I usually eat hot sauce with my food, but I'm on a stick diet so to much hot sauce can be a bad thing for the body?


----------



## Tyrone (Jun 3, 2007)

kain said:
			
		

> I usually eat hot sauce with my food, but I'm on a stick diet so to much hot sauce can be a bad thing for the body?


I'm interested in this as well...I read something about it before but it's been a while...I gotta have me some hot sauce in SoCal...Maybe one of out friends will chime in here


----------



## oldfella (Aug 9, 2007)

Hot sauce is not bad for you! Unless it contains oil. But hot sauce and garlic are good for you. Hot sauce by it's very name is thermogenic and heats you up. This meands you burn more fat. Just pick the brands that do not contain oils or too much sugar and enjoy!


----------



## ASHOP (Sep 19, 2007)

kain said:
			
		

> I usually eat hot sauce with my food, but I'm on a stick diet so to much hot sauce can be a bad thing for the body?
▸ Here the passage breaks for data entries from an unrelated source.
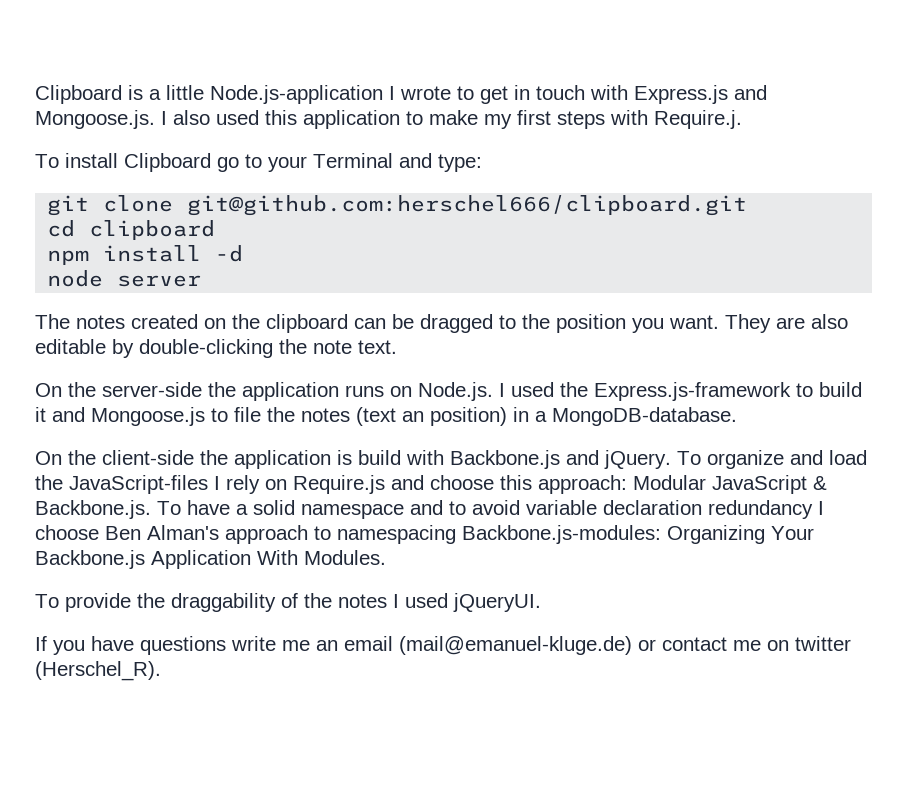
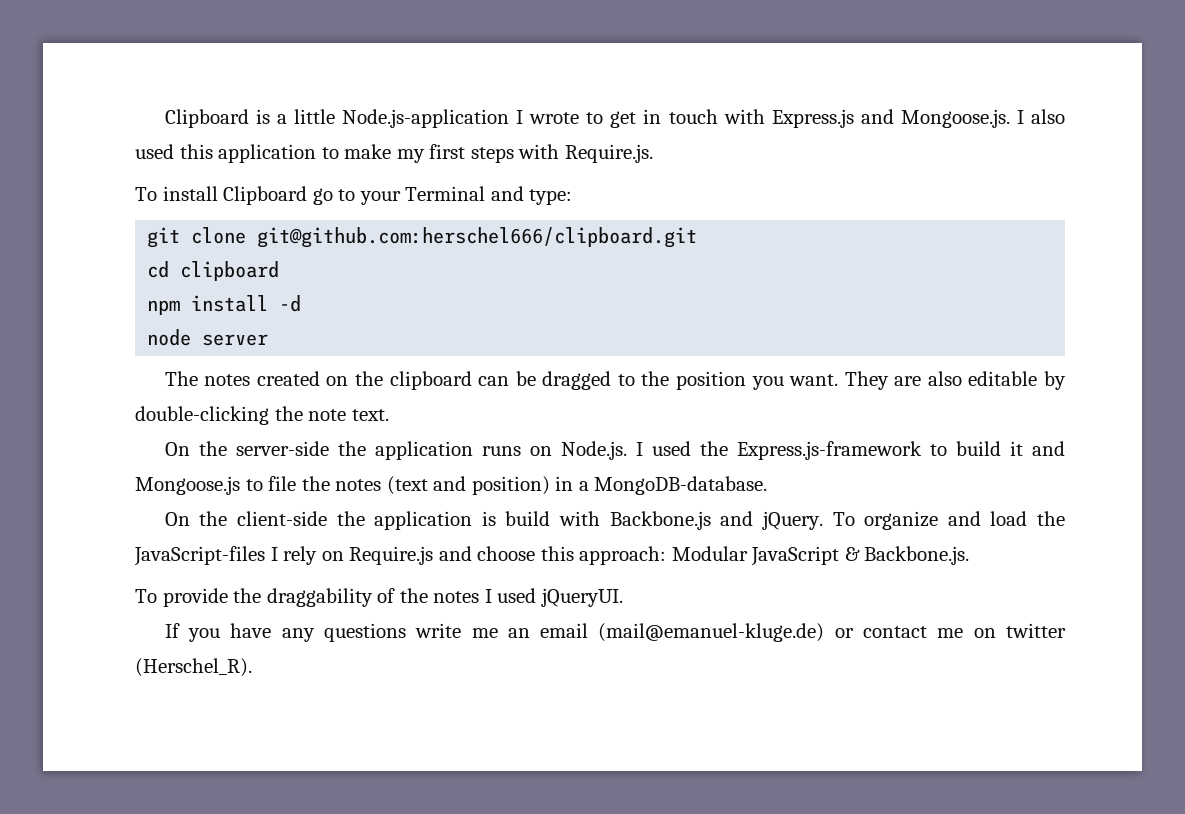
- Clipboard is a little Node.js-application I wrote to get in touch with Express.js and Mongoose.js. I also used this application to make my first steps with Require.j.
+ Clipboard is a little Node.js-application I wrote to get in touch with Express.js and Mongoose.js. I also used this application to make my first steps with Require.js.
- On the server-side the application runs on Node.js. I used the Express.js-framework to build it and Mongoose.js to file the notes (text an position) in a MongoDB-database.
+ On the server-side the application runs on Node.js. I used the Express.js-framework to build it and Mongoose.js to file the notes (text and position) in a MongoDB-database.
- To organize and load the JavaScript-files I rely on Require.js and choose this approach: Modular JavaScript & Backbone.js. To have a solid namespace and to avoid variable declaration redundancy I choose Ben Alman's approach to namespacing Backbone.js-modules: Organizing Your Backbone.js Application With Modules.
+ To organize and load the JavaScript-files I rely on Require.js and choose this approach: Modular JavaScript & Backbone.js.
- If you have questions write me an email (mail@emanuel-kluge.de) or contact me on twitter (Herschel_R).
+ If you have any questions write me an email (mail@emanuel-kluge.de) or contact me on twitter (Herschel_R).

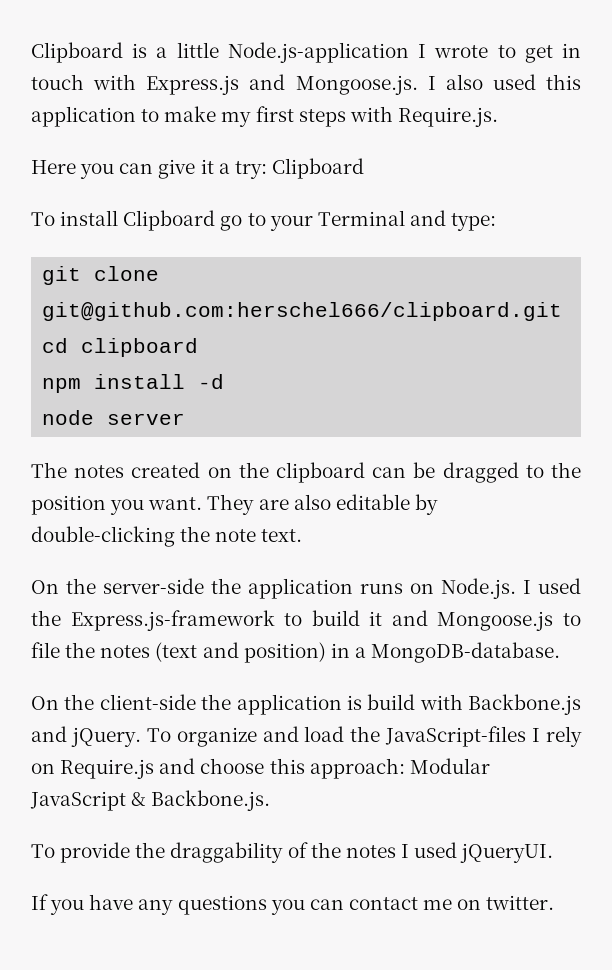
+ Here you can give it a try: Clipboard
- If you have any questions write me an email (mail@emanuel-kluge.de) or contact me on twitter (Herschel_R).
+ If you have any questions you can contact me on twitter.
just dont go crazy with it,,,should be fine for taste


----------



## Elvia1023 (May 11, 2008)

Hot sauce will speed up your metabolic rate. Like the above says just don't have loads of the stuff. It's what I usually use to add to flavour to my chicken. Usually I marinade it with a mixture of hot sauce (tiny bit), lemon juice and thyme.


----------